In a bid to pre-empt at least some of Congress’s investigative zeal, the President announced on Monday that he would carry out his own inquiry into the catastrophe, but senators and congressmen refuse to be deterred and are to launch their own investigation. One thing that is certain is that no one will emerge from the audit with much credit; certainly not the state and municipal authorities, who have shown themselves to be whining incompetents. Much of the sniping at Bush has been infantile. Critics have depicted the President as uncaring, callous, even racist, which those who know him or have worked with him will recognise as risible. Far harder to rebut, however, will be the charge that he and his advisers failed to heed the central lesson of 11 September 2001: that danger can strike at any time from any quarter and the nation must be prepared. Plan B is all very well, but there has to be a Plan A.
Since 9/11 the administration has abandoned the tradition of deferring to local authorities in cases of disaster. Under the National Response Plan of 2004 the federal government pre-empts local and state government in its responsibility to act when there is ‘any natural or man-made incident, including terrorism, that results in extraordinary levels of mass casualties, damage, or disruption severely affecting the population, infrastructure, environment, economy, national morale, and/or government functions.’ Hurricane Katrina was the test of that doctrine, and by any reasonable reckoning the administration failed the test.
New Orleans is one of the poorest cities in the Union. Half the households have an income of less than $22,000; nearly 30 per cent of the population lives officially in poverty; and it has one of the worst violent crime rates in America. Nearly two thirds of the population are black, and most of those live in the areas worst affected by flooding. Katrina opened the floodgates not just to the waters that poured in, but to resentments that had built up over many years. Violent criminals, also black, were freed to operate without restraint. They robbed and raped with impunity. Some, out of a kind of madness, even took to firing on their rescuers, provoking a deadly response from the tardy National Guard. But for thousands of others, looting was less an opportu nity than a necessity. Shops and stores became open invitations to people who had struggled for years and now found themselves at the mercy of the elements, abandoned and forgotten by the authorities. This was Lord of the Flies on a metropolitan, even an operatic scale. For Americans outside the stricken area, it was as if the slimy underside of their national life and character had suddenly been exposed. They were embarrassed and ashamed by what happened in New Orleans.

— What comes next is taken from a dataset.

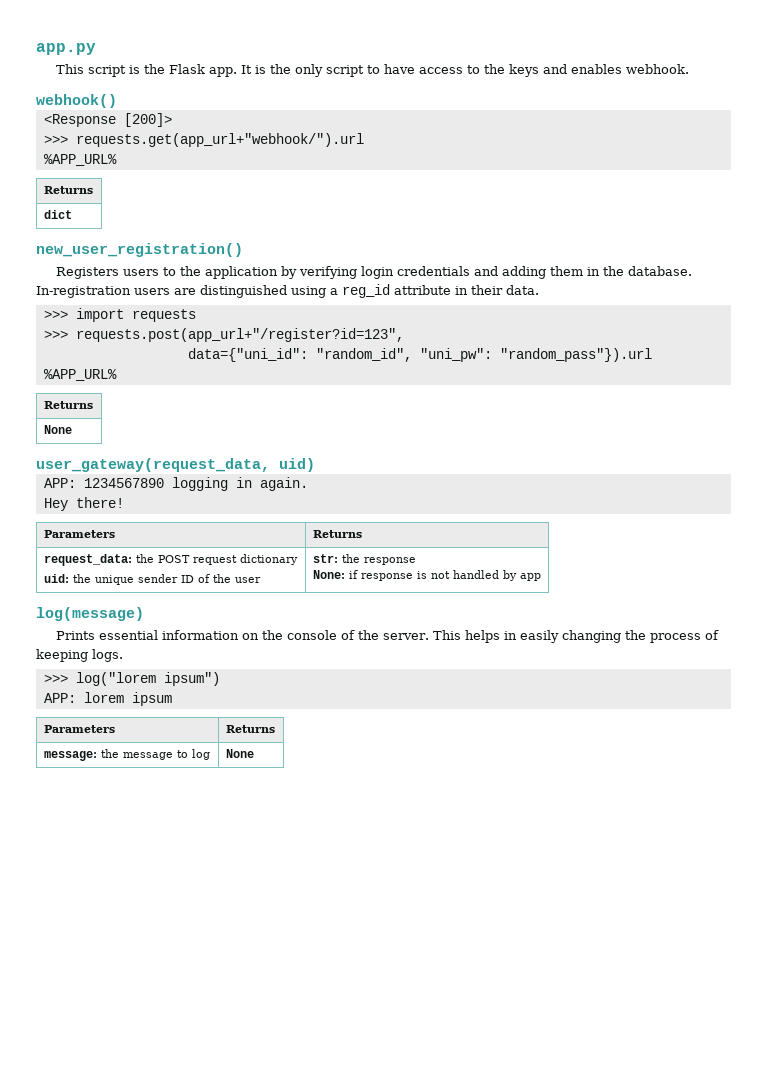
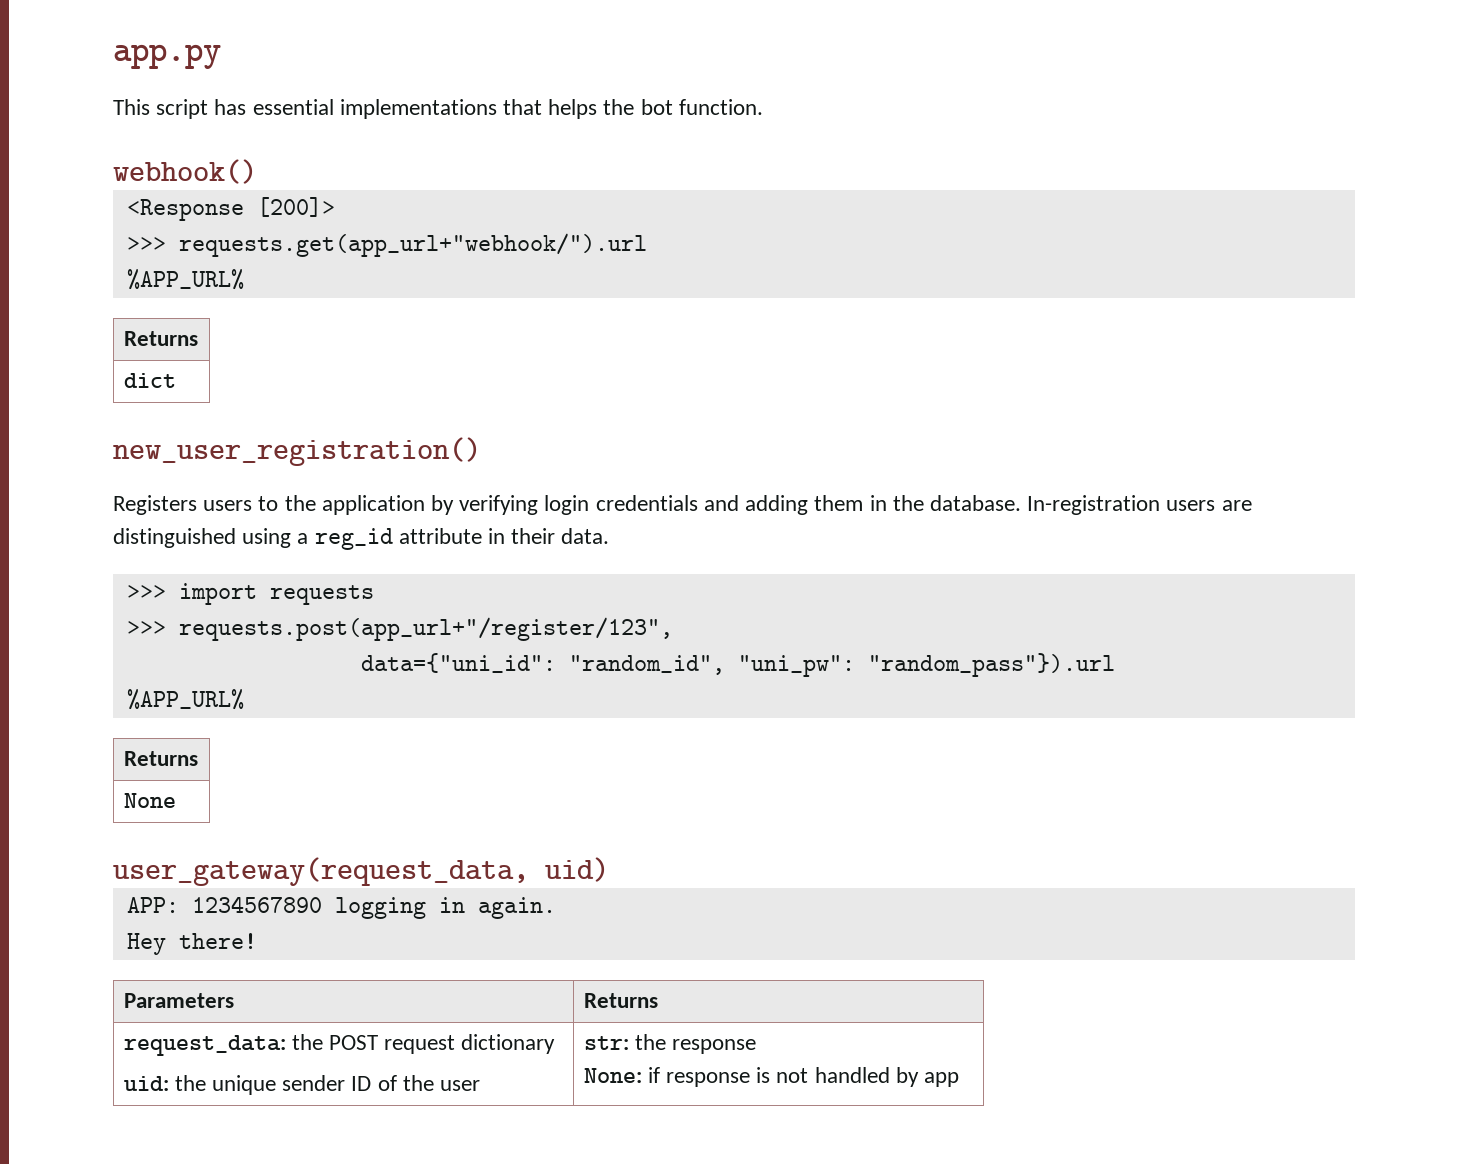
[128,64,689,77] is the Flask app. It is the only script to have access to the keys and enables webhook. -> [214,99,763,119] has essential implementations that helps the bot function.
[75,328,404,342] requests.post(app_url+"/register?id=123", -> [178,617,673,641] requests.post(app_url+"/register/123",
[36,607,144,621] [55,630,719,643] [36,649,123,662] [43,672,220,686] [43,692,172,706] [43,725,115,733] [225,725,275,733] [43,749,210,761] [225,749,254,758] // log(message) // Prints essential information on the console of the server. This helps in easily changing the process of keeping logs. // >>> log("lorem ipsum") // APP: lorem ipsum // Parameters | Returns // message: the message to log | None -> (960, 1079) none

But similar deprivation exists in Detroit and St Louis, as well as in large sections of New York, Chicago, Philadelphia and Los Angeles. For nearly half of the people of the United States, these are hard times. The gap between the haves and have-nots has widened to almost Third World dimensions over the past 30 years. The rich and successful have flourished, but the middle classes are in trouble, saddled with debt and uncertainty (to say nothing of college fees), while many Hispanics barely scrape a living. Factories have been closing at an alarming rate, with much of the slack being taken up by China, whose power in the world America is only now beginning to appreciate. Unemployment in August stood at 5 per cent (10 per cent for blacks). Of the 132 million non-farm jobs, only 14.3 million were in manufacturing. Forty million Americans cannot afford health insurance, and the number is growing. In New York, health premiums rose by more than a quarter during the first half of the year, adding to the sense of crisis. Over the same period, for every two additional cents paid to low-paid workers, 50 cents extra went to top earners.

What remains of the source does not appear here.